TASK ITEM >> All entries are to be returned verbatim.

INPUT MATERIAL >>
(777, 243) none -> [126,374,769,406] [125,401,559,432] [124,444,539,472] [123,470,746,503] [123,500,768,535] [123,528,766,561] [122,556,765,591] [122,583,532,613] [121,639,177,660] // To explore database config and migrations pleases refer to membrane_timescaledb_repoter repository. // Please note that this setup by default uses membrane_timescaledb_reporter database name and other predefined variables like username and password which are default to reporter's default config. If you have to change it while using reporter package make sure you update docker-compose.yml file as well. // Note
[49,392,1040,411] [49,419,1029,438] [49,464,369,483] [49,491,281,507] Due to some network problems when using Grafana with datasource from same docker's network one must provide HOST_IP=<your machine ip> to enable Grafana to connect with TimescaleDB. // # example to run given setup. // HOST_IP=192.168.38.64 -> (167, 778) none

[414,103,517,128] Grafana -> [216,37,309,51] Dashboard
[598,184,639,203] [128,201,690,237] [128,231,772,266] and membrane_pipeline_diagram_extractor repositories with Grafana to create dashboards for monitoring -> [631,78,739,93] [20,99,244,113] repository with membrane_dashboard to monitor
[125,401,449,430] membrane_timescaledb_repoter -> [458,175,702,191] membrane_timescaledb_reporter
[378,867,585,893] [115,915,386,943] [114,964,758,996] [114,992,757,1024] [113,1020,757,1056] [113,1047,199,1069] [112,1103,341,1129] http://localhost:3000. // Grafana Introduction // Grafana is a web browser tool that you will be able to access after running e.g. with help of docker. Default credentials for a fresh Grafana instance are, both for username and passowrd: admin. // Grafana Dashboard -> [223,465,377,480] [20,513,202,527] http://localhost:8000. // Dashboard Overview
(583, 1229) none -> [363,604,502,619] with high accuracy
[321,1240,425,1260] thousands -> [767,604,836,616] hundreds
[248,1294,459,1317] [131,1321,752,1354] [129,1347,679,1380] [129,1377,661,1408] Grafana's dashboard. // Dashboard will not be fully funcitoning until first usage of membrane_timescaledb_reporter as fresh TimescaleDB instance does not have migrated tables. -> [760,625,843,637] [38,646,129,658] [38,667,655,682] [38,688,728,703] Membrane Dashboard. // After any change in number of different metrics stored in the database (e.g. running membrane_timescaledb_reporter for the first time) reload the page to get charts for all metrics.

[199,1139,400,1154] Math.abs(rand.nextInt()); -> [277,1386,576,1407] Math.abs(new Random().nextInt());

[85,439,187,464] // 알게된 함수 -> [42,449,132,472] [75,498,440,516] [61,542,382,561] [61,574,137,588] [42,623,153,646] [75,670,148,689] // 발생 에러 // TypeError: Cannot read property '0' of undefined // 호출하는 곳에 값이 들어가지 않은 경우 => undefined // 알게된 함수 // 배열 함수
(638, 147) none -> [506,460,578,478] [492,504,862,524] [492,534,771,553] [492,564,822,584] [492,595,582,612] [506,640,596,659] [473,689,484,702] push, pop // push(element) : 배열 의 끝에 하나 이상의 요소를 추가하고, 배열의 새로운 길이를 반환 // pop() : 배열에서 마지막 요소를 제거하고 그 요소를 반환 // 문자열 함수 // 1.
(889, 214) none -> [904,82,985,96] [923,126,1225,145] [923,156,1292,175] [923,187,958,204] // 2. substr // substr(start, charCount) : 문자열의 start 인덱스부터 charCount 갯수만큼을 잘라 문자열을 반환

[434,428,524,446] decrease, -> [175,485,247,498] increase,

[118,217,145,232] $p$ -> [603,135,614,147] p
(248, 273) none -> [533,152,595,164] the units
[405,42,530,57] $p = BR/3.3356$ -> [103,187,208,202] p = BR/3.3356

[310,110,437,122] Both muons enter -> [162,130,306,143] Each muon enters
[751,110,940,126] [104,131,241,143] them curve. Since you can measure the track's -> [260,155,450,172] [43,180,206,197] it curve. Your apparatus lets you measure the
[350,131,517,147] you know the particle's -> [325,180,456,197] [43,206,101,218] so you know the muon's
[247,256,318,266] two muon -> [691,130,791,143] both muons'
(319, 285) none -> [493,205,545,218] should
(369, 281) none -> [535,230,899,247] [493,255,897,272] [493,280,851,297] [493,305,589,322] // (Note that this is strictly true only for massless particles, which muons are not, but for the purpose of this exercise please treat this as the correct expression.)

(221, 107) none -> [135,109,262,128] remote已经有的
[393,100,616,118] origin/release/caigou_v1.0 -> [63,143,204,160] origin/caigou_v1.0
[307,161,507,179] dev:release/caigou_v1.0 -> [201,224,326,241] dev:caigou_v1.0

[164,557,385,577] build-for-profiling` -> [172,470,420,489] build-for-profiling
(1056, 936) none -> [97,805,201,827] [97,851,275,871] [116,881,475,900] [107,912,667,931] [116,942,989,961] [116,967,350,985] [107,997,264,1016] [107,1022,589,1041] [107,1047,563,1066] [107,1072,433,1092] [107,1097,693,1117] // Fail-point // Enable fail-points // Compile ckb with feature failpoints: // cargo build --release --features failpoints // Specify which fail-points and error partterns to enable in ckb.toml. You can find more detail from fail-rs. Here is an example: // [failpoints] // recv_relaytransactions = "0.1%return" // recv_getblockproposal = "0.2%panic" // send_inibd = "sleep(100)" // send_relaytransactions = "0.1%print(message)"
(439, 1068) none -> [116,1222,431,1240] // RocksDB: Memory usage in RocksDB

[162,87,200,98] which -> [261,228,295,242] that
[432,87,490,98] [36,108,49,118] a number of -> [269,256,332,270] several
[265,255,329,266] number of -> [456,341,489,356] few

RESULT OF THIS EXERCISE >>
(777, 243) none -> [126,374,769,406] [125,401,559,432] [124,444,539,472] [123,470,746,503] [123,500,768,535] [123,528,766,561] [122,556,765,591] [122,583,532,613] [121,639,177,660] // To explore database config and migrations pleases refer to membrane_timescaledb_repoter repository. // Please note that this setup by default uses membrane_timescaledb_reporter database name and other predefined variables like username and password which are default to reporter's default config. If you have to change it while using reporter package make sure you update docker-compose.yml file as well. // Note
[49,392,1040,411] [49,419,1029,438] [49,464,369,483] [49,491,281,507] Due to some network problems when using Grafana with datasource from same docker's network one must provide HOST_IP=<your machine ip> to enable Grafana to connect with TimescaleDB. // # example to run given setup. // HOST_IP=192.168.38.64 -> (167, 778) none

[414,103,517,128] Grafana -> [216,37,309,51] Dashboard
[598,184,639,203] [128,201,690,237] [128,231,772,266] and membrane_pipeline_diagram_extractor repositories with Grafana to create dashboards for monitoring -> [631,78,739,93] [20,99,244,113] repository with membrane_dashboard to monitor
[125,401,449,430] membrane_timescaledb_repoter -> [458,175,702,191] membrane_timescaledb_reporter
[378,867,585,893] [115,915,386,943] [114,964,758,996] [114,992,757,1024] [113,1020,757,1056] [113,1047,199,1069] [112,1103,341,1129] http://localhost:3000. // Grafana Introduction // Grafana is a web browser tool that you will be able to access after running e.g. with help of docker. Default credentials for a fresh Grafana instance are, both for username and passowrd: admin. // Grafana Dashboard -> [223,465,377,480] [20,513,202,527] http://localhost:8000. // Dashboard Overview
(583, 1229) none -> [363,604,502,619] with high accuracy
[321,1240,425,1260] thousands -> [767,604,836,616] hundreds
[248,1294,459,1317] [131,1321,752,1354] [129,1347,679,1380] [129,1377,661,1408] Grafana's dashboard. // Dashboard will not be fully funcitoning until first usage of membrane_timescaledb_reporter as fresh TimescaleDB instance does not have migrated tables. -> [760,625,843,637] [38,646,129,658] [38,667,655,682] [38,688,728,703] Membrane Dashboard. // After any change in number of different metrics stored in the database (e.g. running membrane_timescaledb_reporter for the first time) reload the page to get charts for all metrics.

[199,1139,400,1154] Math.abs(rand.nextInt()); -> [277,1386,576,1407] Math.abs(new Random().nextInt());

[85,439,187,464] // 알게된 함수 -> [42,449,132,472] [75,498,440,516] [61,542,382,561] [61,574,137,588] [42,623,153,646] [75,670,148,689] // 발생 에러 // TypeError: Cannot read property '0' of undefined // 호출하는 곳에 값이 들어가지 않은 경우 => undefined // 알게된 함수 // 배열 함수
(638, 147) none -> [506,460,578,478] [492,504,862,524] [492,534,771,553] [492,564,822,584] [492,595,582,612] [506,640,596,659] [473,689,484,702] push, pop // push(element) : 배열 의 끝에 하나 이상의 요소를 추가하고, 배열의 새로운 길이를 반환 // pop() : 배열에서 마지막 요소를 제거하고 그 요소를 반환 // 문자열 함수 // 1.
(889, 214) none -> [904,82,985,96] [923,126,1225,145] [923,156,1292,175] [923,187,958,204] // 2. substr // substr(start, charCount) : 문자열의 start 인덱스부터 charCount 갯수만큼을 잘라 문자열을 반환

[434,428,524,446] decrease, -> [175,485,247,498] increase,

[118,217,145,232] $p$ -> [603,135,614,147] p
(248, 273) none -> [533,152,595,164] the units
[405,42,530,57] $p = BR/3.3356$ -> [103,187,208,202] p = BR/3.3356

[310,110,437,122] Both muons enter -> [162,130,306,143] Each muon enters
[751,110,940,126] [104,131,241,143] them curve. Since you can measure the track's -> [260,155,450,172] [43,180,206,197] it curve. Your apparatus lets you measure the
[350,131,517,147] you know the particle's -> [325,180,456,197] [43,206,101,218] so you know the muon's
[247,256,318,266] two muon -> [691,130,791,143] both muons'
(319, 285) none -> [493,205,545,218] should
(369, 281) none -> [535,230,899,247] [493,255,897,272] [493,280,851,297] [493,305,589,322] // (Note that this is strictly true only for massless particles, which muons are not, but for the purpose of this exercise please treat this as the correct expression.)

(221, 107) none -> [135,109,262,128] remote已经有的
[393,100,616,118] origin/release/caigou_v1.0 -> [63,143,204,160] origin/caigou_v1.0
[307,161,507,179] dev:release/caigou_v1.0 -> [201,224,326,241] dev:caigou_v1.0

[164,557,385,577] build-for-profiling` -> [172,470,420,489] build-for-profiling
(1056, 936) none -> [97,805,201,827] [97,851,275,871] [116,881,475,900] [107,912,667,931] [116,942,989,961] [116,967,350,985] [107,997,264,1016] [107,1022,589,1041] [107,1047,563,1066] [107,1072,433,1092] [107,1097,693,1117] // Fail-point // Enable fail-points // Compile ckb with feature failpoints: // cargo build --release --features failpoints // Specify which fail-points and error partterns to enable in ckb.toml. You can find more detail from fail-rs. Here is an example: // [failpoints] // recv_relaytransactions = "0.1%return" // recv_getblockproposal = "0.2%panic" // send_inibd = "sleep(100)" // send_relaytransactions = "0.1%print(message)"
(439, 1068) none -> [116,1222,431,1240] // RocksDB: Memory usage in RocksDB

[162,87,200,98] which -> [261,228,295,242] that
[432,87,490,98] [36,108,49,118] a number of -> [269,256,332,270] several
[265,255,329,266] number of -> [456,341,489,356] few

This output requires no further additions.